謎だらけのアーティストをどう演じる?新人俳優がみせた役づくり
ドラマ「ROOKIES ルーキーズ」の主題歌だったヒット曲「キセキ」誕生にまつわる人間ドラマを描く映画『キセキ -あの日のソビト-』で、ボーカルグループ「グリーンボーイズ」の一員を演じた杉野遥亮が、その役づくりについて語った。
【歌入り】映画『キセキ -あの日のソビト-』本編特別動画「道」Short ver.
本作は、素顔も本名も明かさず2007年にメジャーデビューしたGReeeeNが結成され、「歯科医と歌手」というあまりに異色な二足のわらじを履くに至り、人気アーティストとなる姿を描く青春映画でもある。この映画で杉野はグリーンボーイズのソウを演じるにあたって本人と直接対面することはなかったものの、「実際にGReeeeNさんがレコーディングをしている映像を見せていただきました」と明かす。

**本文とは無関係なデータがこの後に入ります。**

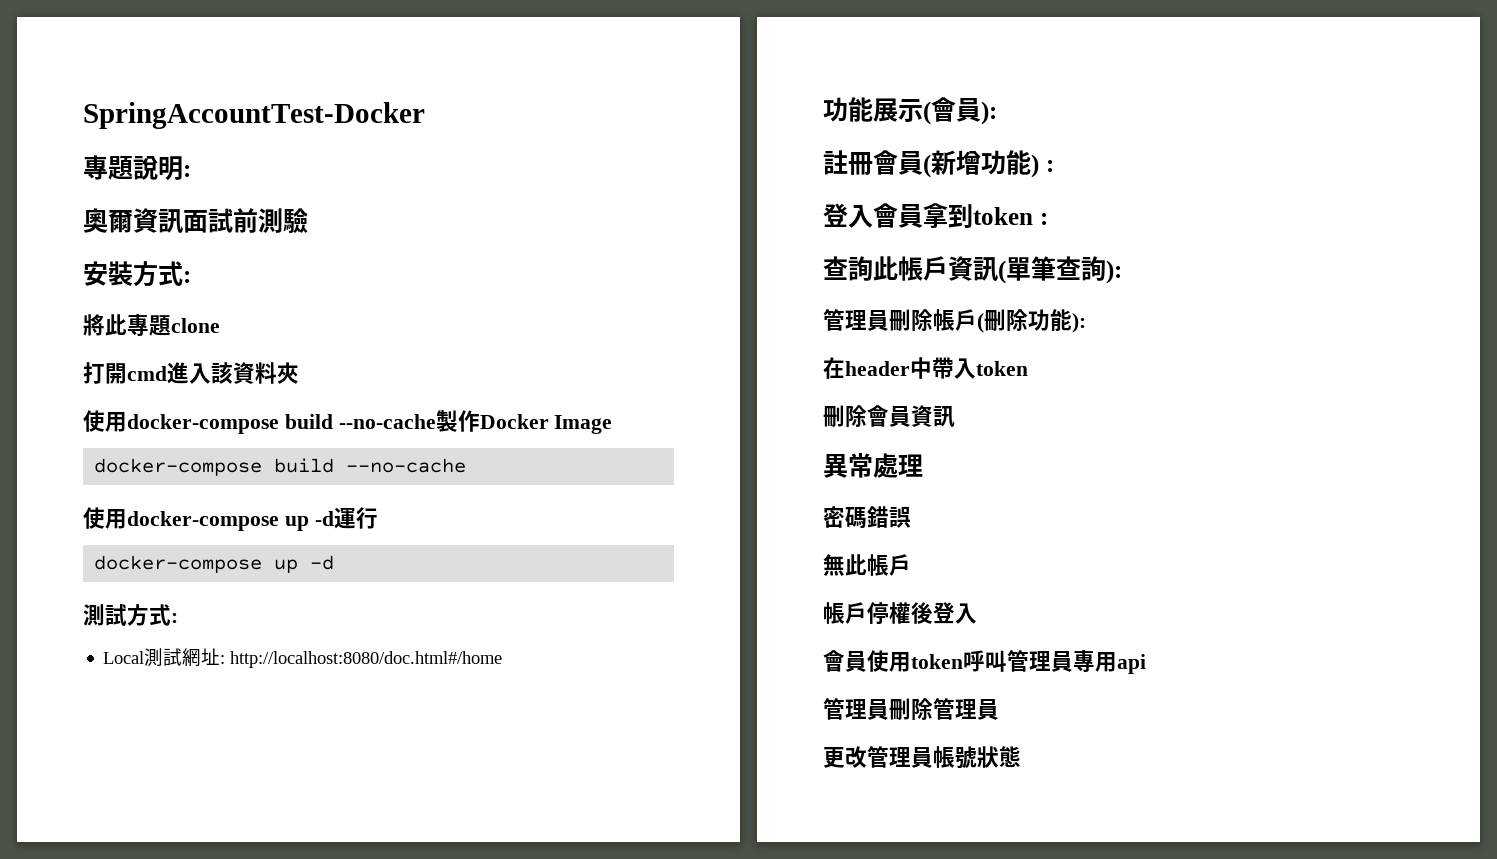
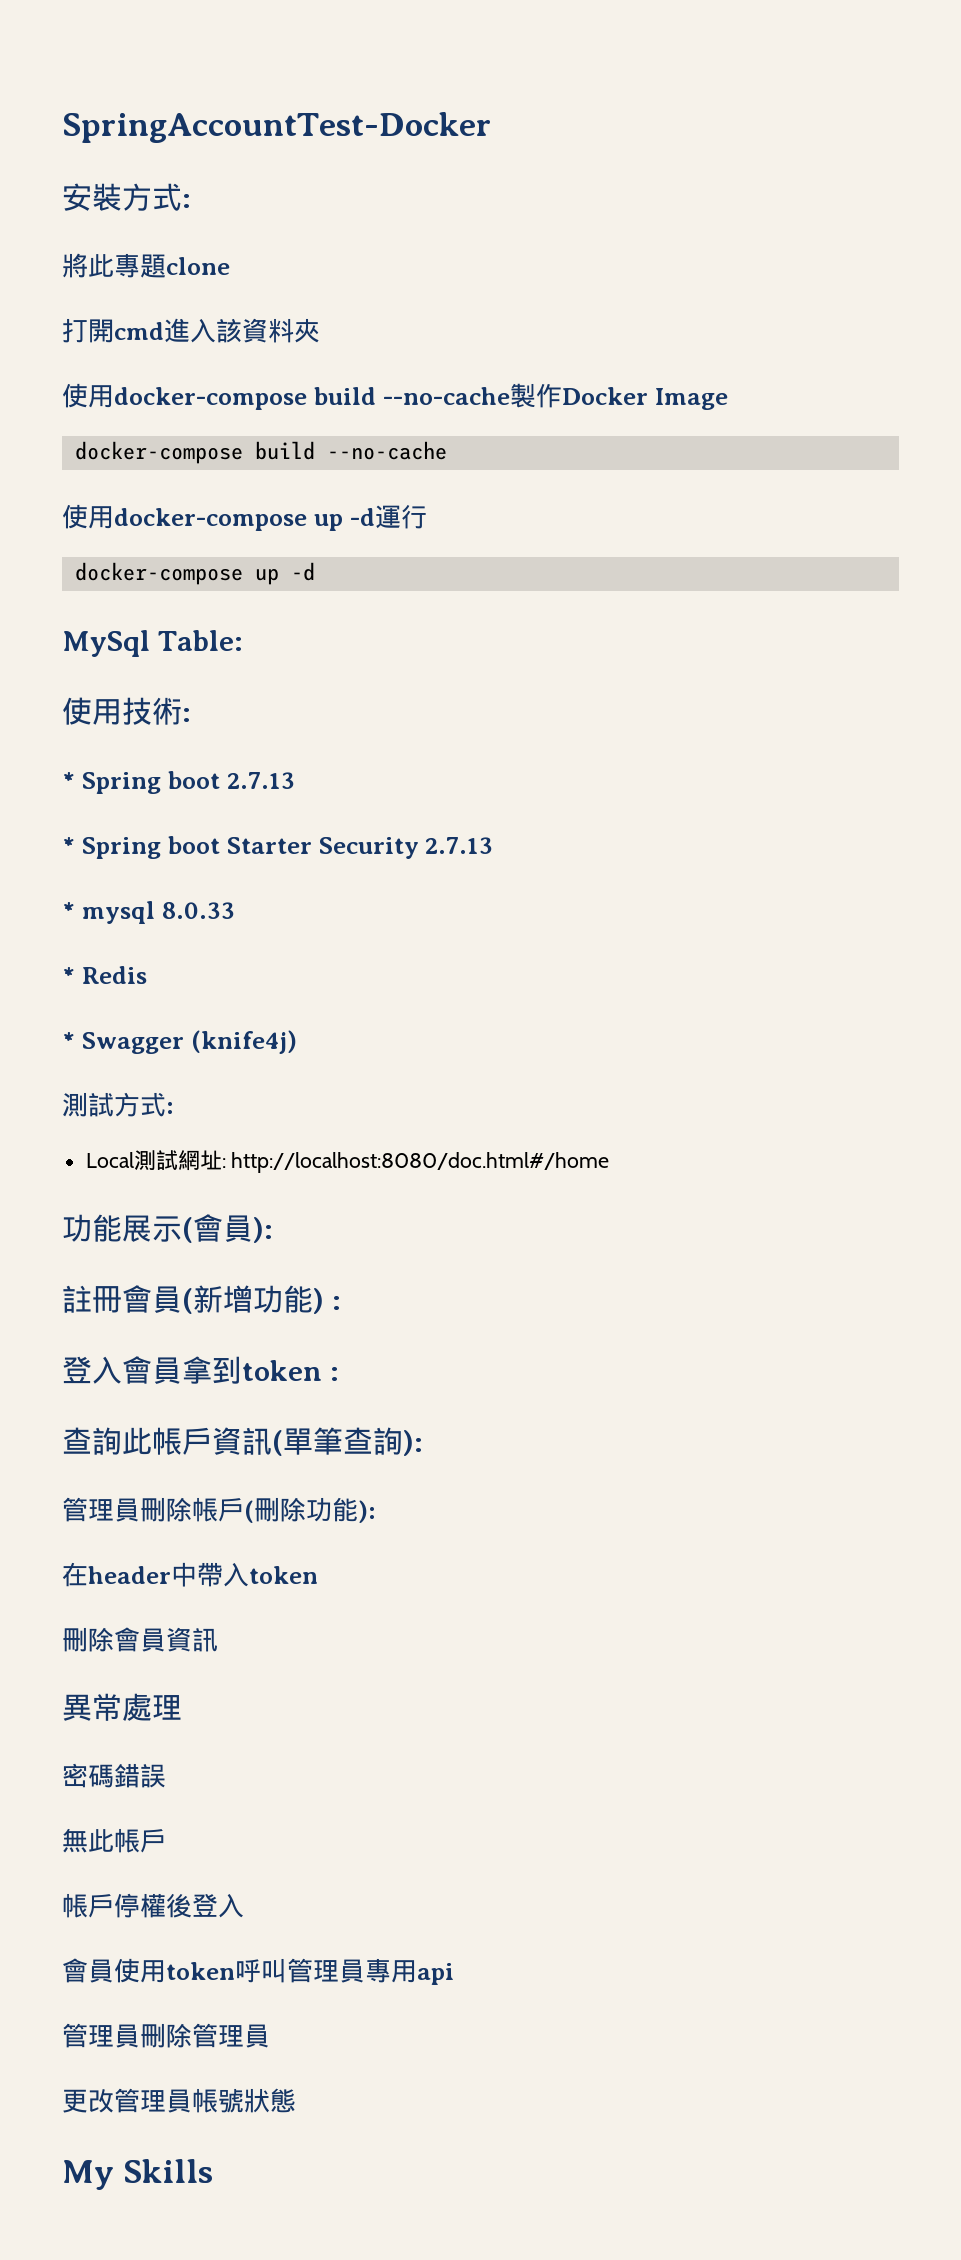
- 專題說明:
- 奧爾資訊面試前測驗
+ MySql Table:
+ 使用技術:
+ * Spring boot 2.7.13
+ * Spring boot Starter Security 2.7.13
+ * mysql 8.0.33
+ * Redis
+ * Swagger (knife4j)
+ My Skills

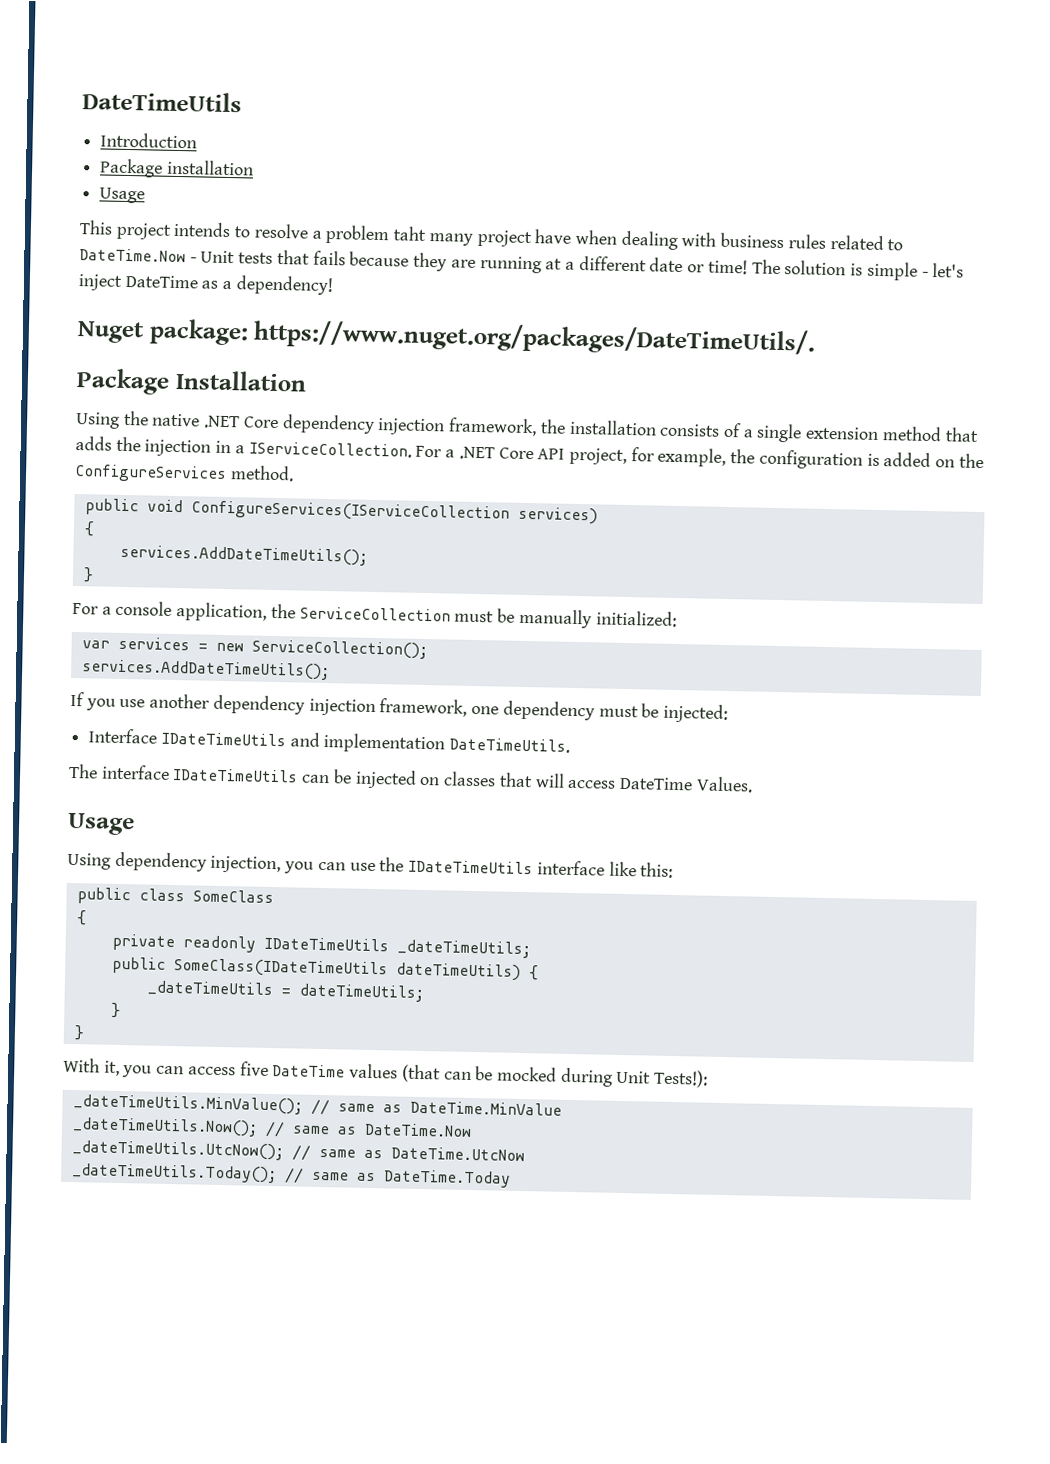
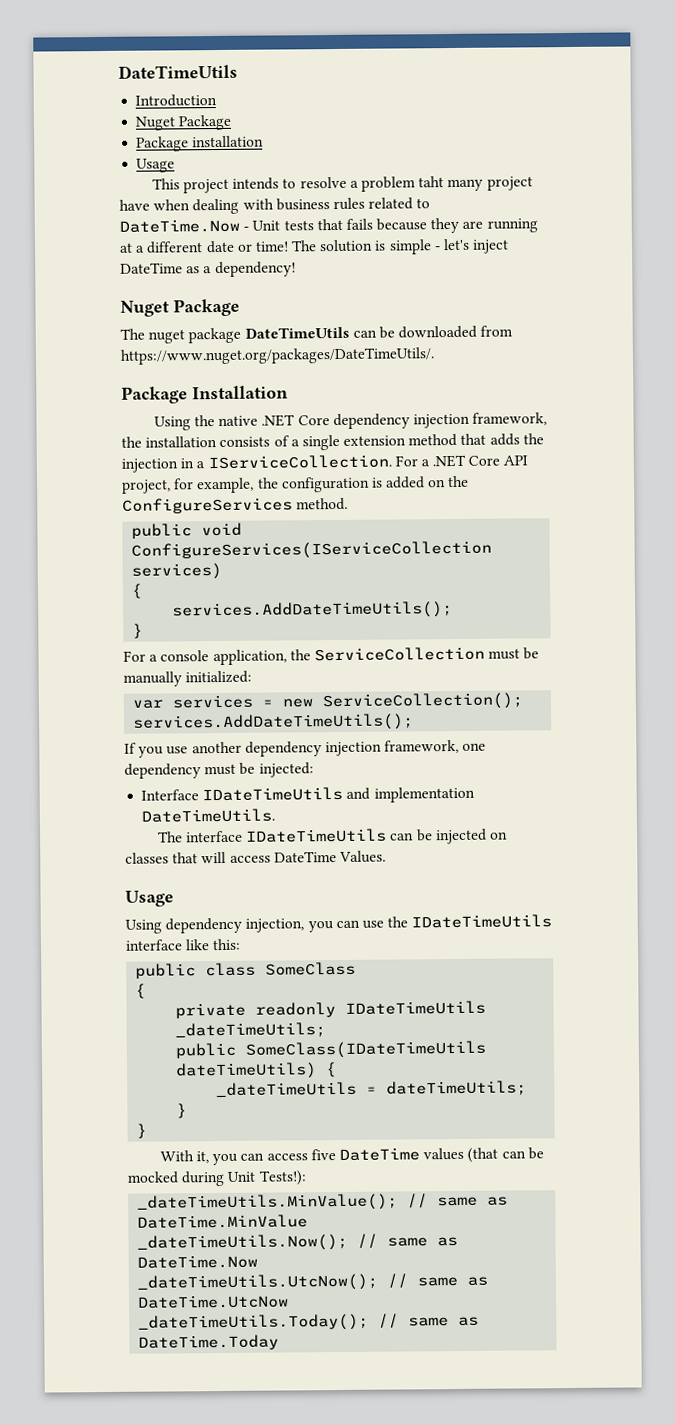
  Introduction
+ Nuget Package
  The solution is simple - let's inject DateTime as a dependency!
- Nuget package: https://www.nuget.org/packages/DateTimeUtils/.
+ Nuget Package
+ The nuget package DateTimeUtils can be downloaded from https://www.nuget.org/packages/DateTimeUtils/.

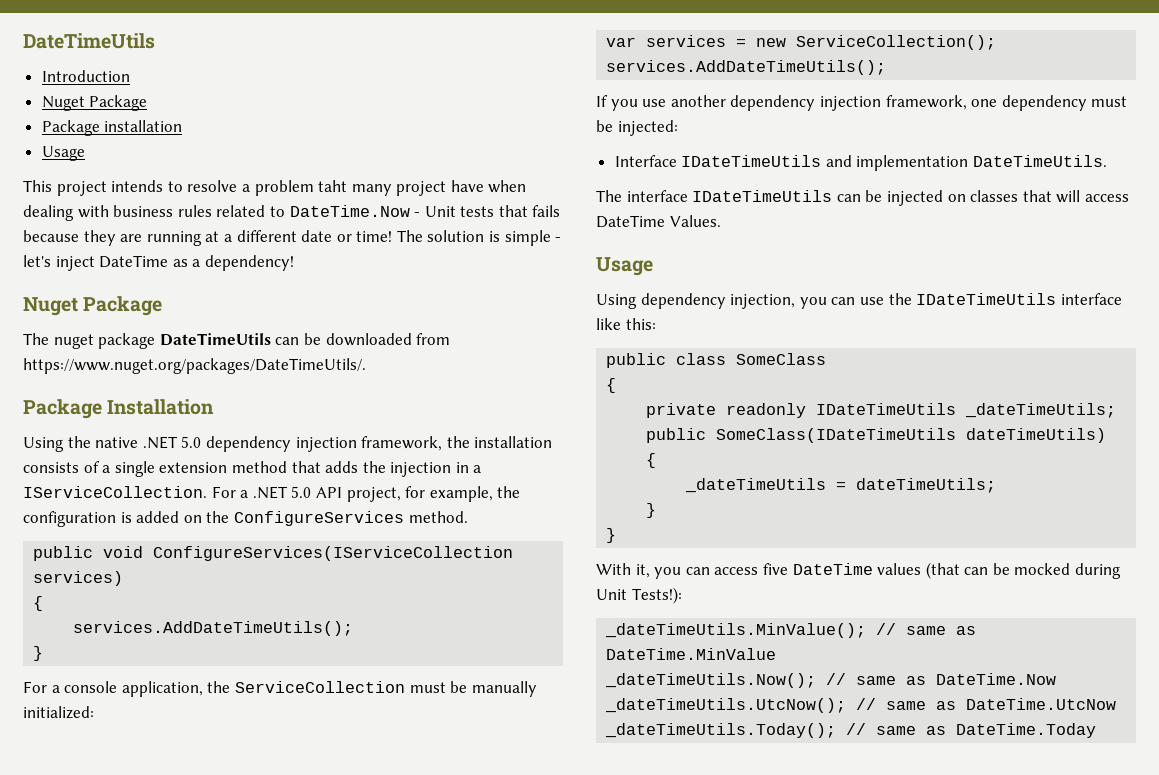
- Using the native .NET Core dependency injection framework, the installation consists of a single extension method that adds the injection in a IServiceCollection.
+ Using the native .NET 5.0 dependency injection framework, the installation consists of a single extension method that adds the injection in a IServiceCollection.
- For a .NET Core API project, for example, the configuration is added on the ConfigureServices method.
+ For a .NET 5.0 API project, for example, the configuration is added on the ConfigureServices method.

レコーディングの作業を映像で見ることで「SOHさんのグループ内での立ち位置も、なんとなくつかめた気がします。物静かなのですが、たまに面白いことを言う感じとか。SOHさんはボーカルとしては低音のパートで音楽では全体を支える役割ですが、それ以外のときも、多くを語るタイプではないけど的確な発言で皆を支える人なのかなと。落ち着いた方でしたね」と謎めいたメンバーの素顔に触れた印象を語る。
監督からは、そんなSOHとの共通点を指摘されたそうで「僕自身のキャラクターがSOHさんに近いとおっしゃっていただき、それが映画の中のソウというキャラクターをつくる上でとても励みになりました」と打ち明ける。彼自身は慣れない取材に緊張して手にハンカチを握りしめる初々しさで、彼がSOH本人から感じた「落ち着き」とは相容れないように思えるが、「確かに僕自身は落ち着いて……はいないかも(笑)。でも落ち着いた人に見えるように頑張りました!」と笑顔を見せる。
そこで撮影に入る前に監督から「ソウの履歴書を書いてみて」というアドバイスを受け、「自分なりに考えて書いたことが、演じる上でとてもためになりました」と打ち明ける。映画初出演で本格的なお芝居もほぼ初めて、演技というものと格闘した彼の「軌跡」が、この映画へ確かに刻まれている。(取材・文:浅見祥子)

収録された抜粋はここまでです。